La centrale nucléaire de Fukushima est-elle un cauchemar pour les techniciens? L'opérateur de la centrale de Fukushima-Daiichi, Tokyo Electric Power, parlait mercredi matin de 180 employés, alors que selon de nombreux médias, ils ne seraient plus qu'une cinquantaine de techniciens autour de la centrale,leurs tentatives de refoidissement semblent de plus en plus désespérées. Les habitants autour de la cité, dans un rayon de 20 km, ont été évacués.
Pour Nathalie Kosciusko-Morizet, la ministre de l'Ecologie, les conséquences d'un éventuel arrêt des tentatives de refroidir les réacteurs pourraient être désastreuses.
Le réseau "Sortir du nucléaire", qui regroupe plusieurs centaines d'organisations anti-nucléaires en France, estime que leur travail s'apparente à des "missions suicides".
Olivier Gupta, directeur technique, a déclaré mercredi lors d'un point de presse à Paris que les niveaux de radioactivité sur le site atteignent désormais des niveaux importants qui mettent en danger les intervenants sur le site.
L'ordre d'évacuation a été levé au bout d'une heure, vers 02h30 GMT, heure à laquelle 180 employés se trouvaient de nouveau sur le site, à 240 km au nord de Tokyo.
Pour (Criirad), la Commission indépendante de radioprotection française, les "quelque 50 travailleurs encore présents sur le site sont exposés à des doses potentiellement mortelles".
Lors de l'accident de Tchernobyl en 1986, qui a atteint le niveau 7, le rang le plus élevé à l'echelle mondiale, la plupart des "liquidateurs" étaient équipés avec du matériel de protection de fortune.
Depuis le début de l'accident de Fukushima, que l'ASN a classé au niveau 6 sur l'échelle Ines, Tepco a très peu communiqué sur les opérateurs travaillant contre la montre dans la centrale.
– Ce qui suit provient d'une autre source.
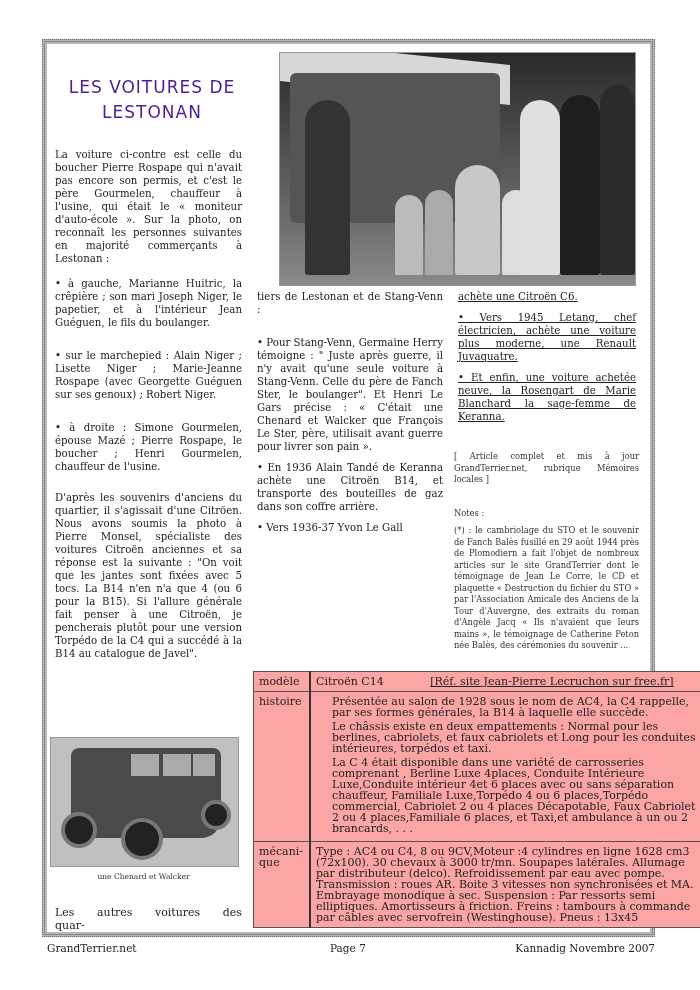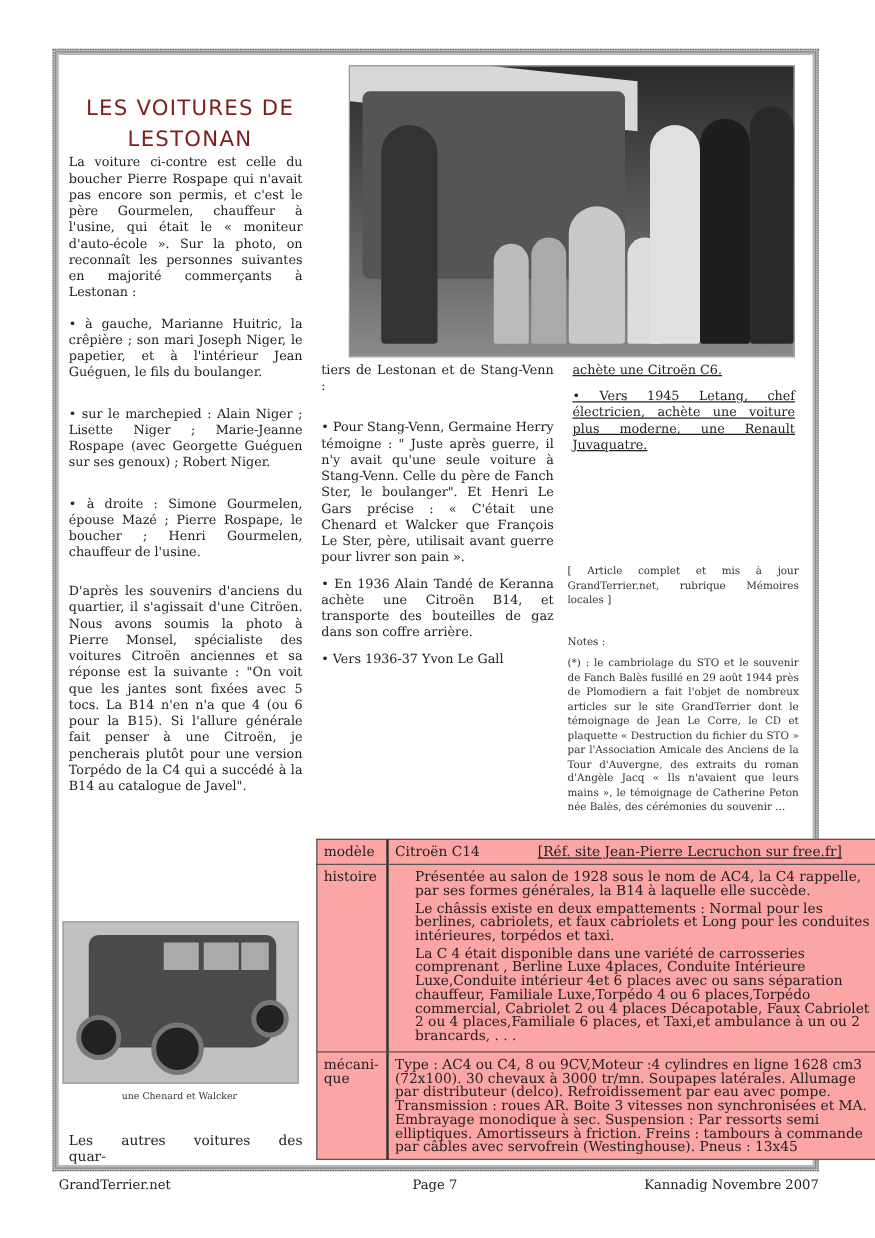"LES VOITURES DE LESTONAN" .title { color: #7f1d1d -> #4c1d95 }
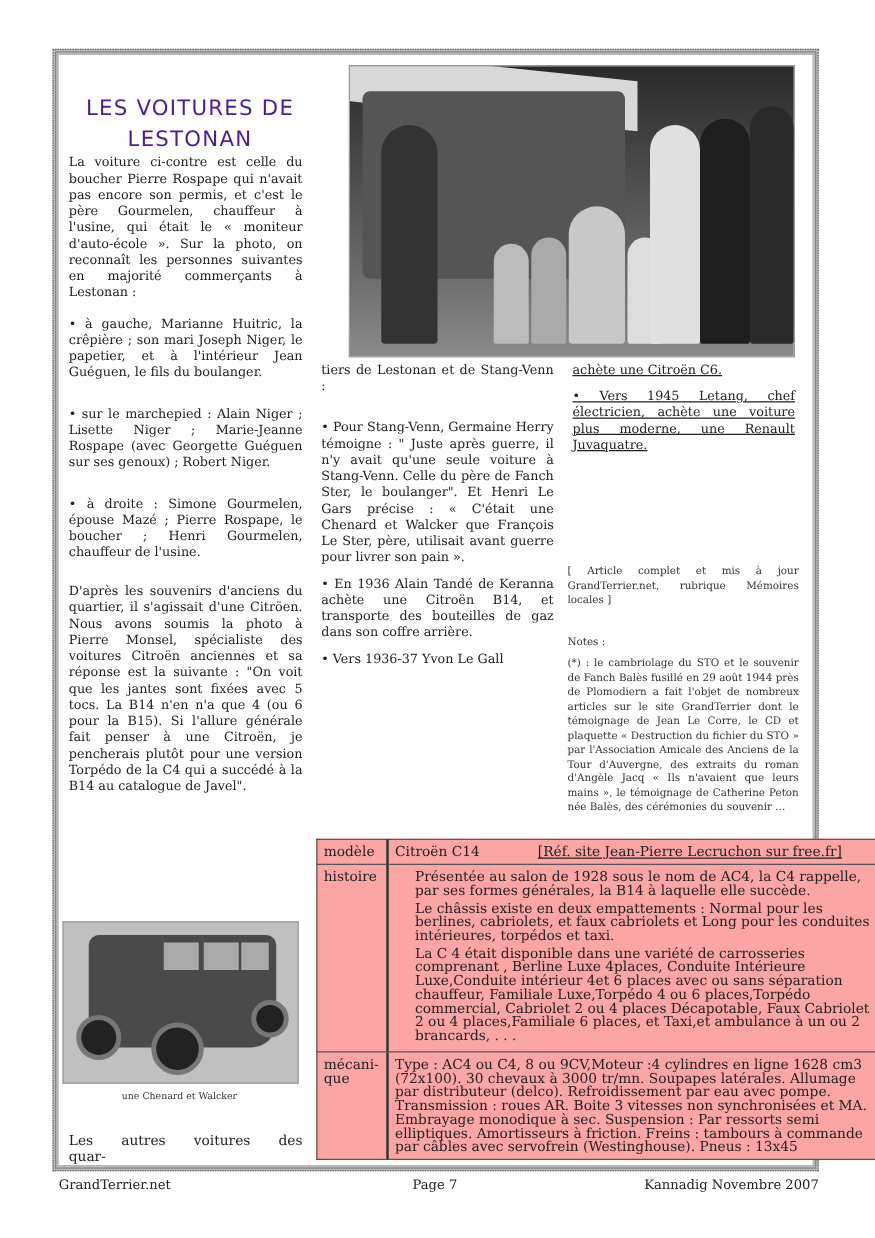"La voiture ci-contre est celle" div.col { top: 124px -> 148px }
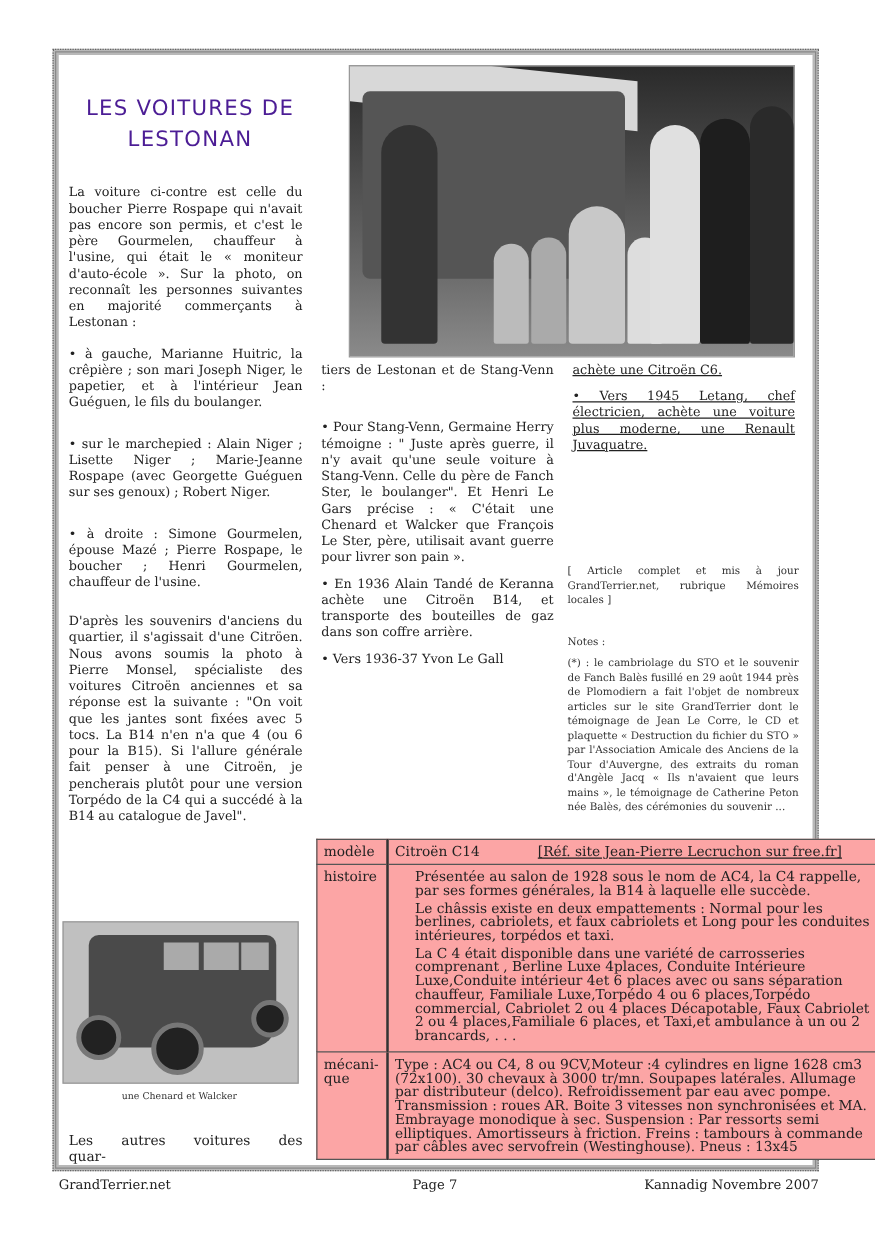"• Et enfin, une voiture" p { html: none -> <p>• Et enfin, une voiture achetée neuve, la Rosengart de Marie Blanchard la sage-femme de Keranna.</p> }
On ignore par exemple combien de temps ils passent dans les bâtiments ou leur équipement exact.
Selon Julien Collet, directeur des situations d'urgence à l'ASN, "l'exploitant fait sans doute tourner les équipes au coeur de la centrale et leur ordonne d'agir le plus vite possible à chaque intervention".
Alors, pourquoi laisser les techniciens subir le risque de la radiation? sont-ils bien équipés pour travailler dans de telles circonstances? Pour l'instant, il y a peu de communication sur le sujet.